# Instructions for the task
From the listing below, output only the lines starting at the line that has "font-size: 22px ->" and ending at the line that has "Liberation Serif, serif", exactly as they appear, ends included.

# Provided information
-- Opening Marker --

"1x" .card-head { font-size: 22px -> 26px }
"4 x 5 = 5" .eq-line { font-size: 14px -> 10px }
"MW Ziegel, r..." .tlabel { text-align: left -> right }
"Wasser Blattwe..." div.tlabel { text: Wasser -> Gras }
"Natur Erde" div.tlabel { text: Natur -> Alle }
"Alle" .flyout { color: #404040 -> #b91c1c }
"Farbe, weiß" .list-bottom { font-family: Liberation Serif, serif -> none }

-- Closing Marker --
-- Opening Marker --

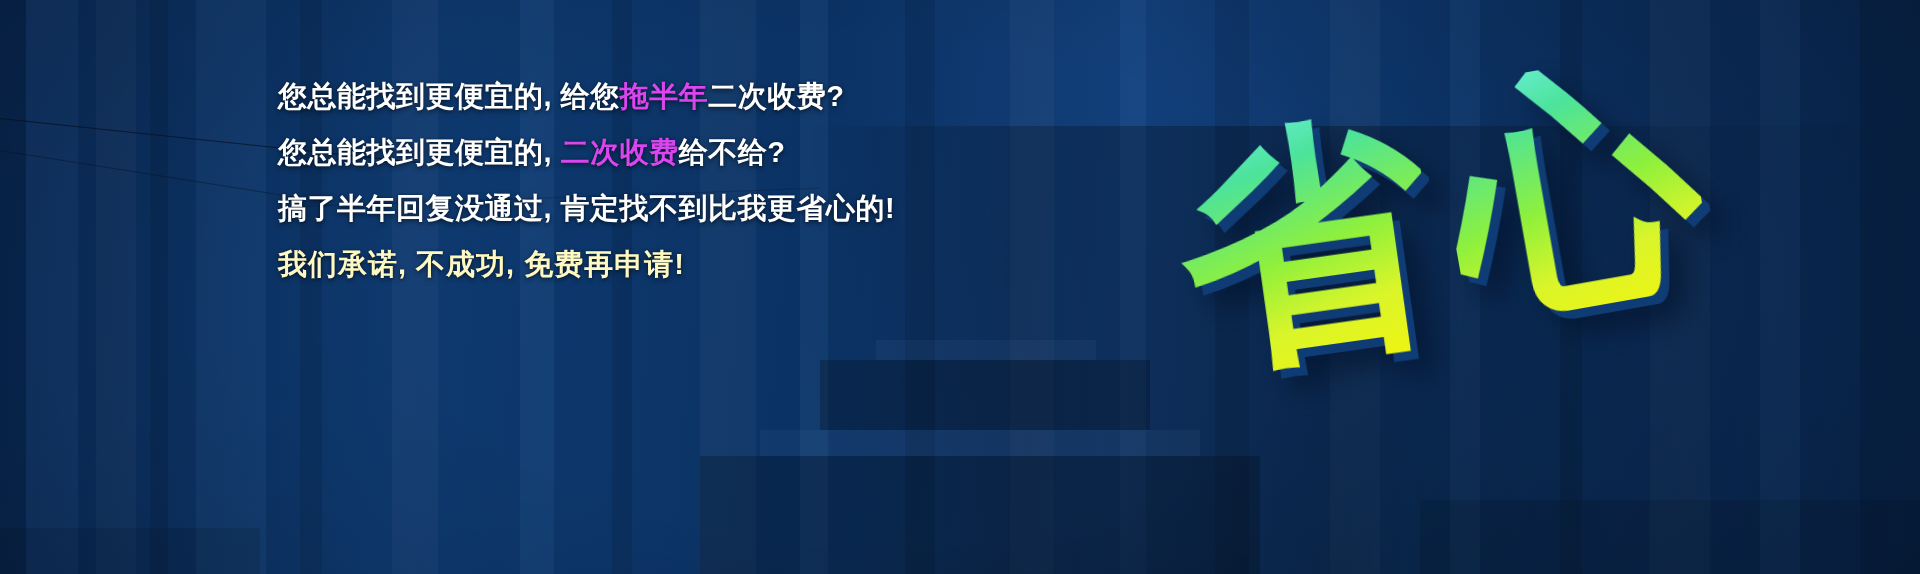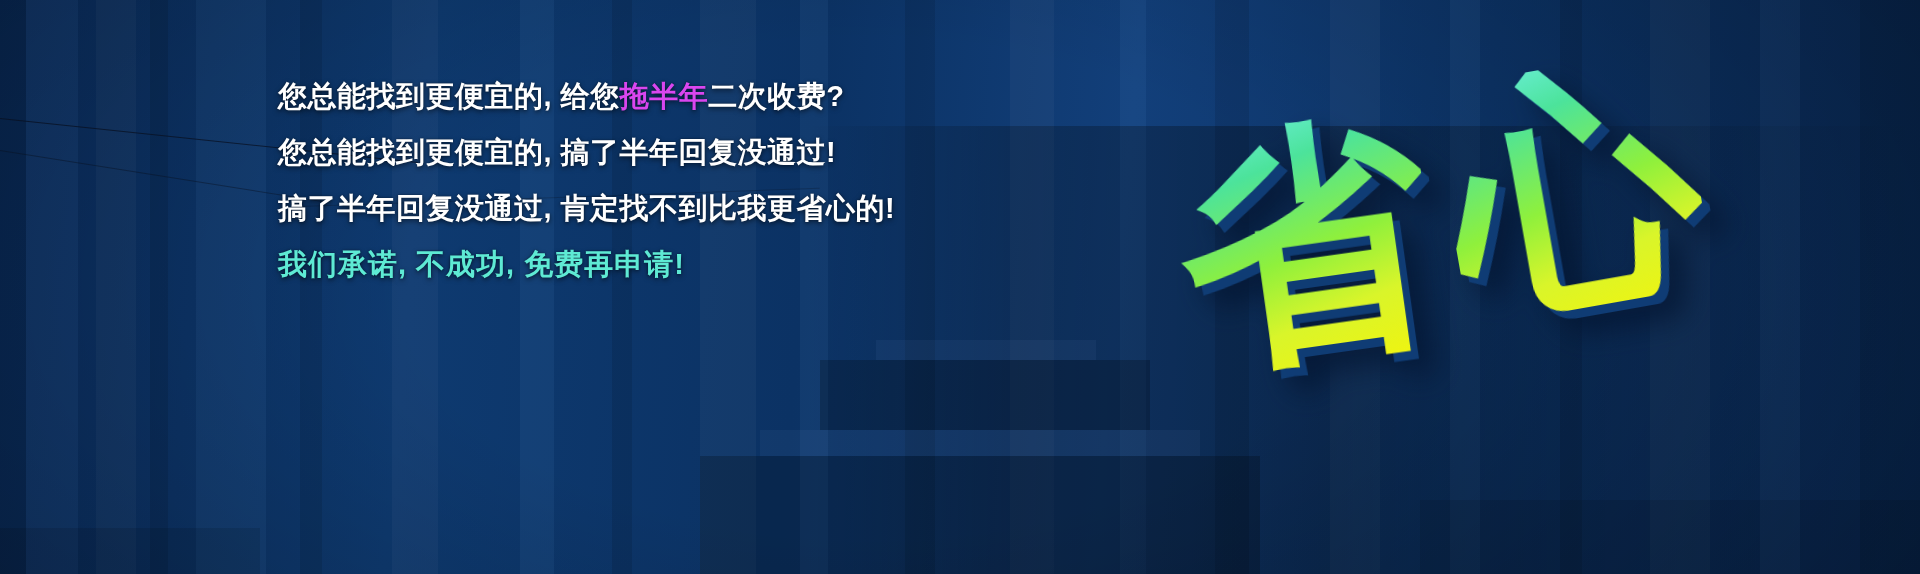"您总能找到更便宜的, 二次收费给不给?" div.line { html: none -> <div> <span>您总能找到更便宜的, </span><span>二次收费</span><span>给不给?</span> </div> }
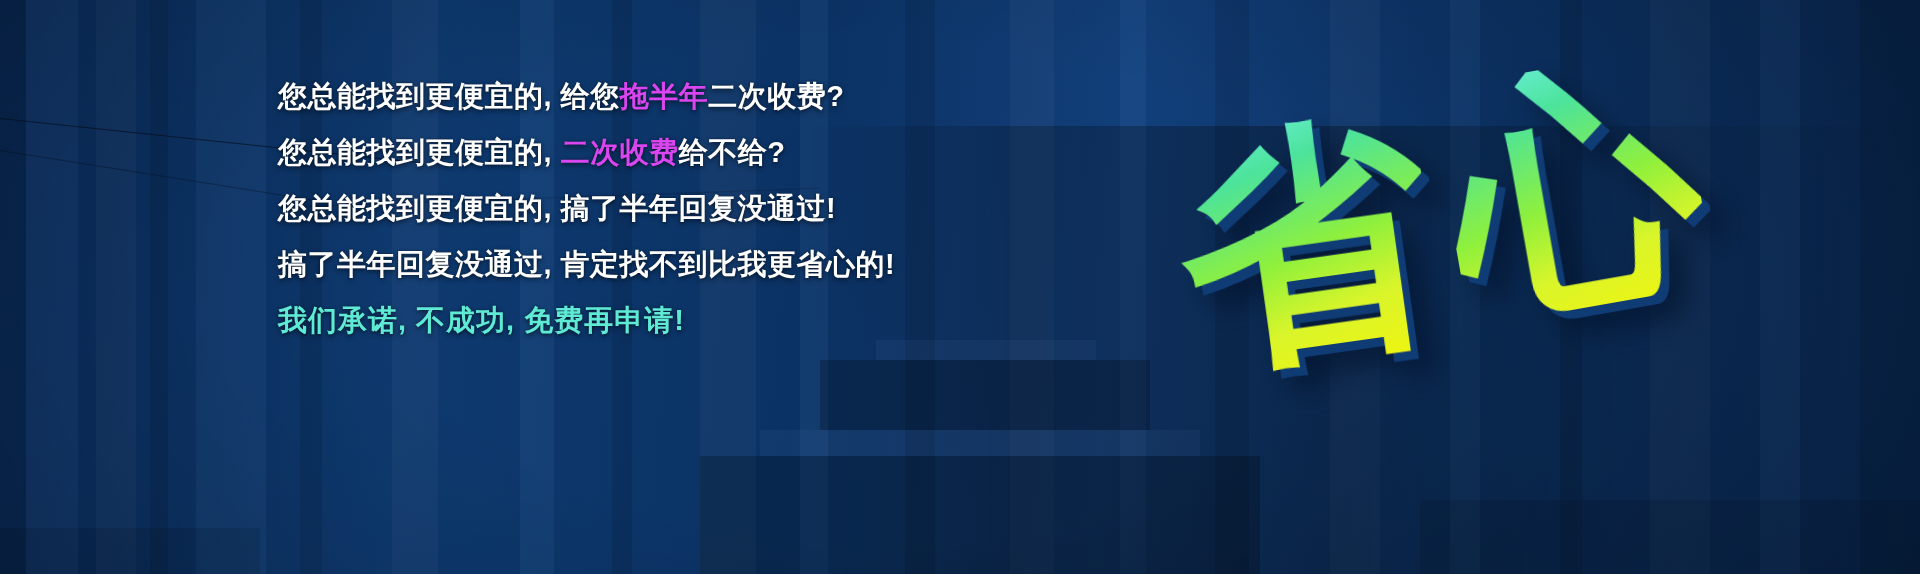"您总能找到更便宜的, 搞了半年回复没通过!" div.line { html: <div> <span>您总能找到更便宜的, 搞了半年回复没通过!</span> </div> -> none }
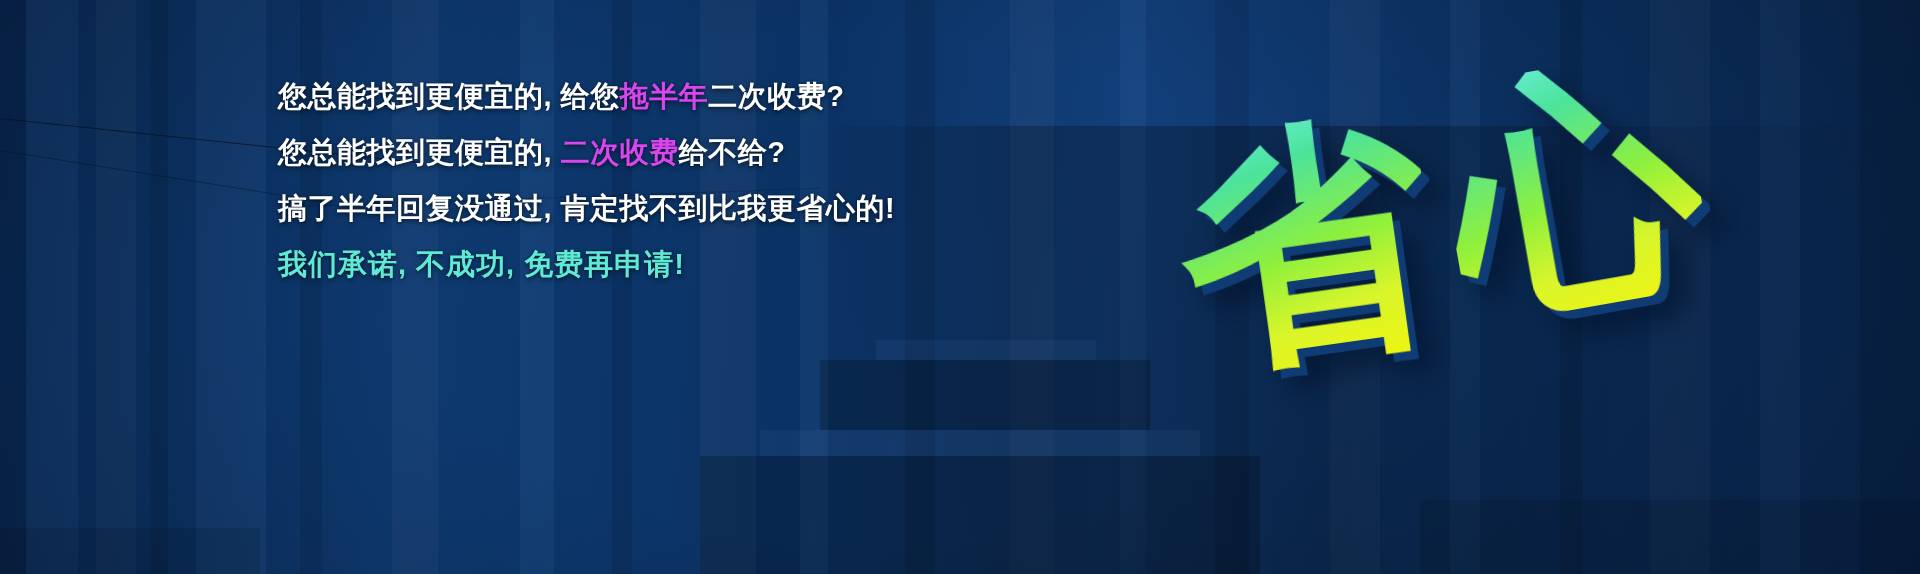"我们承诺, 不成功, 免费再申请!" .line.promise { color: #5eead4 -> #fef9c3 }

-- Closing Marker --
-- Opening Marker --

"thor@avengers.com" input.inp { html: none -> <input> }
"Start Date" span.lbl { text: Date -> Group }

-- Closing Marker --

# Finished exercise
"1x" .card-head { font-size: 22px -> 26px }
"4 x 5 = 5" .eq-line { font-size: 14px -> 10px }
"MW Ziegel, r..." .tlabel { text-align: left -> right }
"Wasser Blattwe..." div.tlabel { text: Wasser -> Gras }
"Natur Erde" div.tlabel { text: Natur -> Alle }
"Alle" .flyout { color: #404040 -> #b91c1c }
"Farbe, weiß" .list-bottom { font-family: Liberation Serif, serif -> none }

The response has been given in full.